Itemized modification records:

|---|

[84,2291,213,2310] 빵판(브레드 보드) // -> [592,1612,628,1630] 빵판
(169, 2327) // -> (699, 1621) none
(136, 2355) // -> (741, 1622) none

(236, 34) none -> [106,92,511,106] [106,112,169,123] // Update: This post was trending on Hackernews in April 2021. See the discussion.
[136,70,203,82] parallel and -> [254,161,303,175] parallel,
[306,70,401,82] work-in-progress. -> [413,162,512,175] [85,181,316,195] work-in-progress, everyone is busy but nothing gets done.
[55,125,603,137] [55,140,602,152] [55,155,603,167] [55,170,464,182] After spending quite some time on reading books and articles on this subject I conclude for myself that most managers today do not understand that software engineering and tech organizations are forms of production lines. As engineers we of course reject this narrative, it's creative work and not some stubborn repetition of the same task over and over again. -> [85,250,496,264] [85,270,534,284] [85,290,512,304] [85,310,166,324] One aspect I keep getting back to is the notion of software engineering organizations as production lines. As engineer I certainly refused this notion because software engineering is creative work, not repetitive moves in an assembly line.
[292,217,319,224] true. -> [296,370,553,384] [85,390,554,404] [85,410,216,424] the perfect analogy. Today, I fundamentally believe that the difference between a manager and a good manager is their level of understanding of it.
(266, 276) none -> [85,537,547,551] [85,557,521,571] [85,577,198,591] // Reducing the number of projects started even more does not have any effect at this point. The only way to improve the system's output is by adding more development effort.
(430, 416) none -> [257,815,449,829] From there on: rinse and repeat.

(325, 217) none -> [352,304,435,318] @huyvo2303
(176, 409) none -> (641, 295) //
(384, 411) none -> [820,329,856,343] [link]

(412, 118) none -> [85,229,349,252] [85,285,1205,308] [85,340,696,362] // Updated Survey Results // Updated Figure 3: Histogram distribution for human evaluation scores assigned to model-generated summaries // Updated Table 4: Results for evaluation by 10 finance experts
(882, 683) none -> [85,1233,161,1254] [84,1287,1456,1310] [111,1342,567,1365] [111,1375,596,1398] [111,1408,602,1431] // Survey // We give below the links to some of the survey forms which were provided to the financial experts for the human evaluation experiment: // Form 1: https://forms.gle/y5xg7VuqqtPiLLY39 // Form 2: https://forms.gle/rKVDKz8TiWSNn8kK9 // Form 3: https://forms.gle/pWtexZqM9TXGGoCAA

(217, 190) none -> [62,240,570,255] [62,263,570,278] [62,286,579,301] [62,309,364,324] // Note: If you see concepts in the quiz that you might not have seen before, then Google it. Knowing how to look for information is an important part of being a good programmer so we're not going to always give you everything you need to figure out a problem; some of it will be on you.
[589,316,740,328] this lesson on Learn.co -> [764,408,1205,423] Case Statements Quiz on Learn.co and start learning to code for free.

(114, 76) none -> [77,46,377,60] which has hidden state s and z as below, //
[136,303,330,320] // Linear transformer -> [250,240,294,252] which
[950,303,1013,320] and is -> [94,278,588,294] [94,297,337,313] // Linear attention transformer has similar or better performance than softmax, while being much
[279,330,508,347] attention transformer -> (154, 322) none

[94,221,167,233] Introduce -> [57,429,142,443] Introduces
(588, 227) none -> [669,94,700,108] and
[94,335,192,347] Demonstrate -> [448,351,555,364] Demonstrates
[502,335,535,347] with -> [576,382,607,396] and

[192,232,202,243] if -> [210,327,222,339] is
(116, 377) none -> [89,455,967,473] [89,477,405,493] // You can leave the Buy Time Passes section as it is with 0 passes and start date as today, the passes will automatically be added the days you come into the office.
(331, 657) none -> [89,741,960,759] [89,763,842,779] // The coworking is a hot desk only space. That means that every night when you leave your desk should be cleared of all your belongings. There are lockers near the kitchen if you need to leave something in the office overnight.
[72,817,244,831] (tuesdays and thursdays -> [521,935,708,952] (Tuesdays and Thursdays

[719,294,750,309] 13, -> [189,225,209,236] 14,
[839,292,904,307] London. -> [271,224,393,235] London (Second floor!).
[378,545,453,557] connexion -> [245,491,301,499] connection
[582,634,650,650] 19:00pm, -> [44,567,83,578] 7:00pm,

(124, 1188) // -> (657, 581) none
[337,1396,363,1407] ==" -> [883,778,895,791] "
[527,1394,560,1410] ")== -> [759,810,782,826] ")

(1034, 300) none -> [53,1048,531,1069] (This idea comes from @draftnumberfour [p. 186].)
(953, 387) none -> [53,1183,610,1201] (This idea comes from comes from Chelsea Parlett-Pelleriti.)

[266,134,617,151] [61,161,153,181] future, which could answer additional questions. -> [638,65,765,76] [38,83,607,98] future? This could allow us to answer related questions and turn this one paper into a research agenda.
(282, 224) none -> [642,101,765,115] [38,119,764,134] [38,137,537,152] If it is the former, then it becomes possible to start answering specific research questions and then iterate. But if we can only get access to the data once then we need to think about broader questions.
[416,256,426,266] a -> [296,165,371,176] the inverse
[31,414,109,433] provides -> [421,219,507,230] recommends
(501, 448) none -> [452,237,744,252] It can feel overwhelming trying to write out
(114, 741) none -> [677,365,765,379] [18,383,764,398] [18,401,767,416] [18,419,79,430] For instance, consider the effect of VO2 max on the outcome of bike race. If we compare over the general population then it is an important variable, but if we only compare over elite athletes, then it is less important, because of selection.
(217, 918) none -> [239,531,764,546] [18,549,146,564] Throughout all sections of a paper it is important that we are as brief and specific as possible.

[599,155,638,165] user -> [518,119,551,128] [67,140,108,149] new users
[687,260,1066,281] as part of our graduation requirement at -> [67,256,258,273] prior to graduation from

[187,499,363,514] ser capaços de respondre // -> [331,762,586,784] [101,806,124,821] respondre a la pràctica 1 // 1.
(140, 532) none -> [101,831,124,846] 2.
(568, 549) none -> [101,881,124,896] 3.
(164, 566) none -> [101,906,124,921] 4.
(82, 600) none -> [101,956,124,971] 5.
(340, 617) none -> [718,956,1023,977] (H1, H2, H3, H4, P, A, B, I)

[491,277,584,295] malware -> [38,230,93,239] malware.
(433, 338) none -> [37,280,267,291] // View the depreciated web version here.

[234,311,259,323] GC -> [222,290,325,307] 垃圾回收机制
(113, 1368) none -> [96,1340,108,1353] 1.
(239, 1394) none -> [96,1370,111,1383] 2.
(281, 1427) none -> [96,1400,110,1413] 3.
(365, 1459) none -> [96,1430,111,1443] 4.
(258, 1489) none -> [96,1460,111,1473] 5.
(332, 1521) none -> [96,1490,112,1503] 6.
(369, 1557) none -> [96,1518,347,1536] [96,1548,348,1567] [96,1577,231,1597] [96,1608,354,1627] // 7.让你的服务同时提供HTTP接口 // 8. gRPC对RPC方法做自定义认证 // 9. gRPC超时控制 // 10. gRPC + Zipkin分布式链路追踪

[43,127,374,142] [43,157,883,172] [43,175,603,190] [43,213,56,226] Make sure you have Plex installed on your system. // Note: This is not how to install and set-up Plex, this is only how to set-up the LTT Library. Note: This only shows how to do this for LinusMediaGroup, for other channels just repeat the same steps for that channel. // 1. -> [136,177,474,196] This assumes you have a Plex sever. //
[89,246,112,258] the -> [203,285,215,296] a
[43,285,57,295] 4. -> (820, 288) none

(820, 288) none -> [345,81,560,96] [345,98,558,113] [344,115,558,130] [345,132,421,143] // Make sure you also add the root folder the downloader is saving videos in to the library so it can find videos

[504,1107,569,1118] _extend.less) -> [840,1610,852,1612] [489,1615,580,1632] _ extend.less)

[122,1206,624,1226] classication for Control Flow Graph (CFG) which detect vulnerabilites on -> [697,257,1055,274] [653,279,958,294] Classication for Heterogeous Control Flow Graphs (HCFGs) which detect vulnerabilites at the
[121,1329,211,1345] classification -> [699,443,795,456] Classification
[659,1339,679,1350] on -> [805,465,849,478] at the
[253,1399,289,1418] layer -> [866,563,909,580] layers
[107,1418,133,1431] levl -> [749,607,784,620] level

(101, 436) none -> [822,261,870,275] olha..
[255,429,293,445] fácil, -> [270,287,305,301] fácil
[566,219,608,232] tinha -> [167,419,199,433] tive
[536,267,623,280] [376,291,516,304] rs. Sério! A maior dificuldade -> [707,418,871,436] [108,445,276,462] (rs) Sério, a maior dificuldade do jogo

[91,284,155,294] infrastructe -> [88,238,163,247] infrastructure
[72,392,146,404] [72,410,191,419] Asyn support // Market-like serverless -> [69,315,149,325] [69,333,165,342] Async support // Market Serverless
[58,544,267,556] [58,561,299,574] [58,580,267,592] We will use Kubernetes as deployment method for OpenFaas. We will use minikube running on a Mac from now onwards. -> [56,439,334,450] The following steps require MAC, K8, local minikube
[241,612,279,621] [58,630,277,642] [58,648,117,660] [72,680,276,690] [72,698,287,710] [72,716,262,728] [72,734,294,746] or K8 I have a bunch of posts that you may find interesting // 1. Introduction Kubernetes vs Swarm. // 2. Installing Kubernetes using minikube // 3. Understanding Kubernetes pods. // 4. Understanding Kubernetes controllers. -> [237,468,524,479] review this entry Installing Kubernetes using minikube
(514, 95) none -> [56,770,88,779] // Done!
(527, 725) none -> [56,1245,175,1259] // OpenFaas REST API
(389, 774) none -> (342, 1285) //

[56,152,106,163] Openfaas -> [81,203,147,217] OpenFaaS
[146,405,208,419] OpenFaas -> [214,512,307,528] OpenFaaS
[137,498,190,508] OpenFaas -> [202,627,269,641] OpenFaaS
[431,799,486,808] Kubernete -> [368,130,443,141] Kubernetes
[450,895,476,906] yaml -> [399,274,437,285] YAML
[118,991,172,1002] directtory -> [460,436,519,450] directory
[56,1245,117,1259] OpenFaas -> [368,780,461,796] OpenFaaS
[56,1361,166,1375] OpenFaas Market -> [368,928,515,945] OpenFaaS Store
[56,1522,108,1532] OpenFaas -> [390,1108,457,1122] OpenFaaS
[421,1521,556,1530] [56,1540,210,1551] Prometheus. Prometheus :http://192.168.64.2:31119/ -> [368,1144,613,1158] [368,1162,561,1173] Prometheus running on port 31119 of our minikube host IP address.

|---|

> WHAT THE TASK REQUIRES
Please transcribe the data above without changes, from its first line to its "(412, 118) none" line, and leave out anything past that.

> ANSWER TO THE EXERCISE
[84,2291,213,2310] 빵판(브레드 보드) // -> [592,1612,628,1630] 빵판
(169, 2327) // -> (699, 1621) none
(136, 2355) // -> (741, 1622) none

(236, 34) none -> [106,92,511,106] [106,112,169,123] // Update: This post was trending on Hackernews in April 2021. See the discussion.
[136,70,203,82] parallel and -> [254,161,303,175] parallel,
[306,70,401,82] work-in-progress. -> [413,162,512,175] [85,181,316,195] work-in-progress, everyone is busy but nothing gets done.
[55,125,603,137] [55,140,602,152] [55,155,603,167] [55,170,464,182] After spending quite some time on reading books and articles on this subject I conclude for myself that most managers today do not understand that software engineering and tech organizations are forms of production lines. As engineers we of course reject this narrative, it's creative work and not some stubborn repetition of the same task over and over again. -> [85,250,496,264] [85,270,534,284] [85,290,512,304] [85,310,166,324] One aspect I keep getting back to is the notion of software engineering organizations as production lines. As engineer I certainly refused this notion because software engineering is creative work, not repetitive moves in an assembly line.
[292,217,319,224] true. -> [296,370,553,384] [85,390,554,404] [85,410,216,424] the perfect analogy. Today, I fundamentally believe that the difference between a manager and a good manager is their level of understanding of it.
(266, 276) none -> [85,537,547,551] [85,557,521,571] [85,577,198,591] // Reducing the number of projects started even more does not have any effect at this point. The only way to improve the system's output is by adding more development effort.
(430, 416) none -> [257,815,449,829] From there on: rinse and repeat.

(325, 217) none -> [352,304,435,318] @huyvo2303
(176, 409) none -> (641, 295) //
(384, 411) none -> [820,329,856,343] [link]

(412, 118) none -> [85,229,349,252] [85,285,1205,308] [85,340,696,362] // Updated Survey Results // Updated Figure 3: Histogram distribution for human evaluation scores assigned to model-generated summaries // Updated Table 4: Results for evaluation by 10 finance experts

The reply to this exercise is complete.